Scan the following data for lines with "none" and state how many there are, as a number only.
[EXCERPTED RECORDS Boundary: Start]
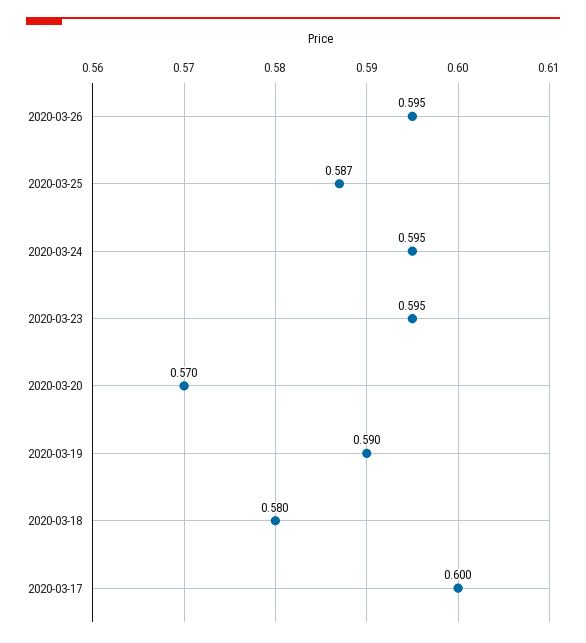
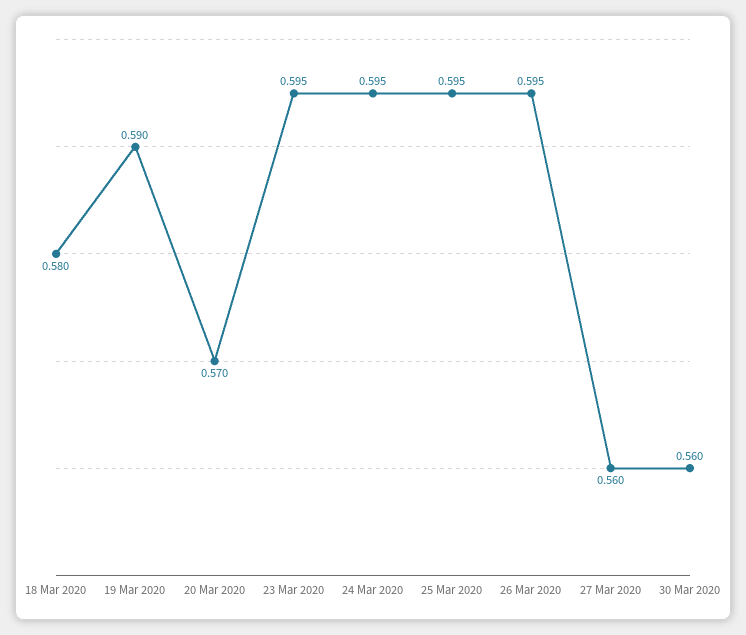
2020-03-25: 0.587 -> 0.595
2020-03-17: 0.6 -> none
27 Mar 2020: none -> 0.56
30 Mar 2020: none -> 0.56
[EXCERPTED RECORDS Boundary: End]
[EXCERPTED RECORDS Boundary: Start]
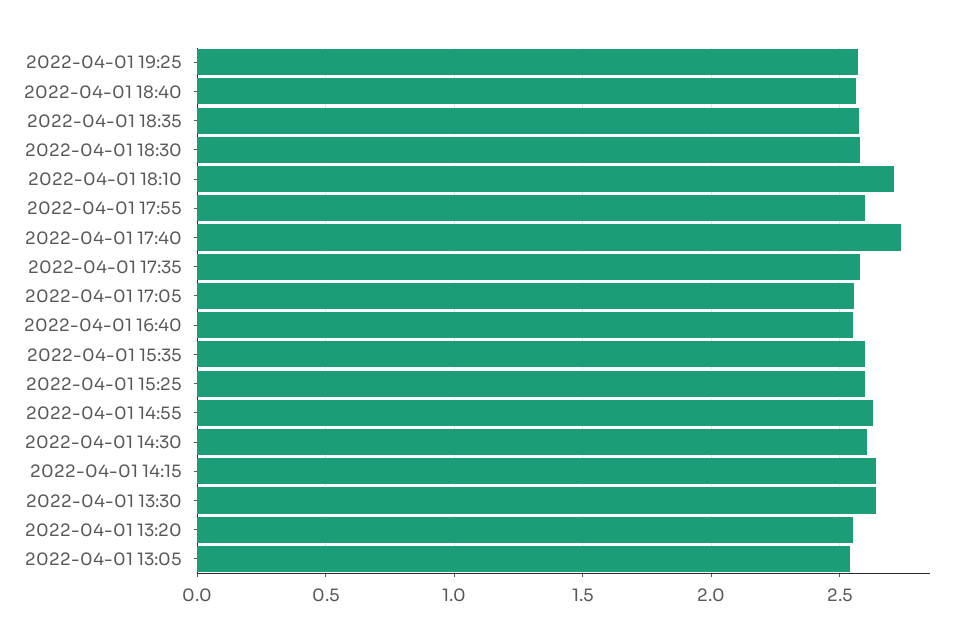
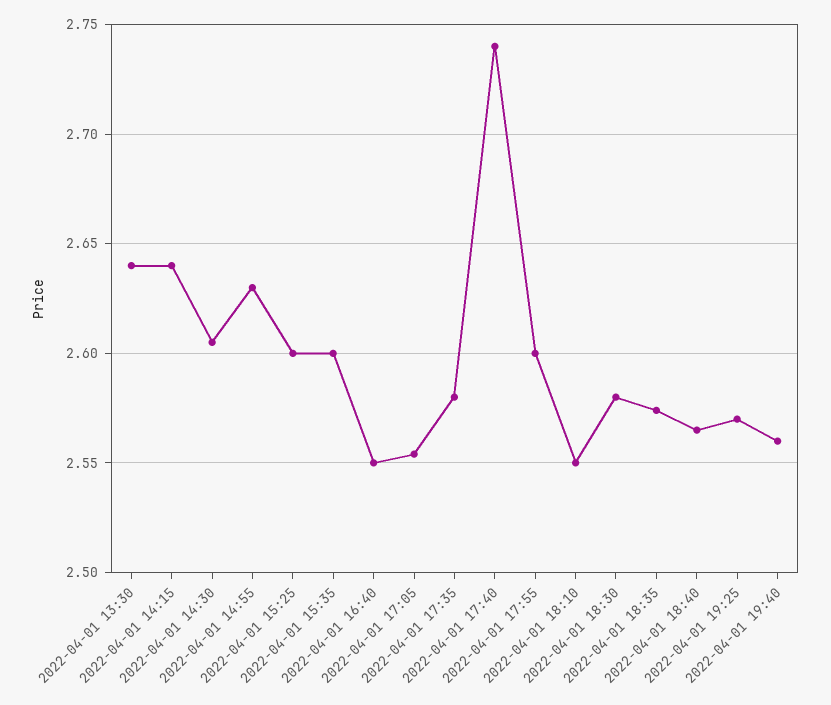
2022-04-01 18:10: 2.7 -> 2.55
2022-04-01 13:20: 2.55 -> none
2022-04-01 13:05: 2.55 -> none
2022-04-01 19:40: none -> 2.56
[EXCERPTED RECORDS Boundary: End]
__OUTPUT FOR THIS TASK__.
6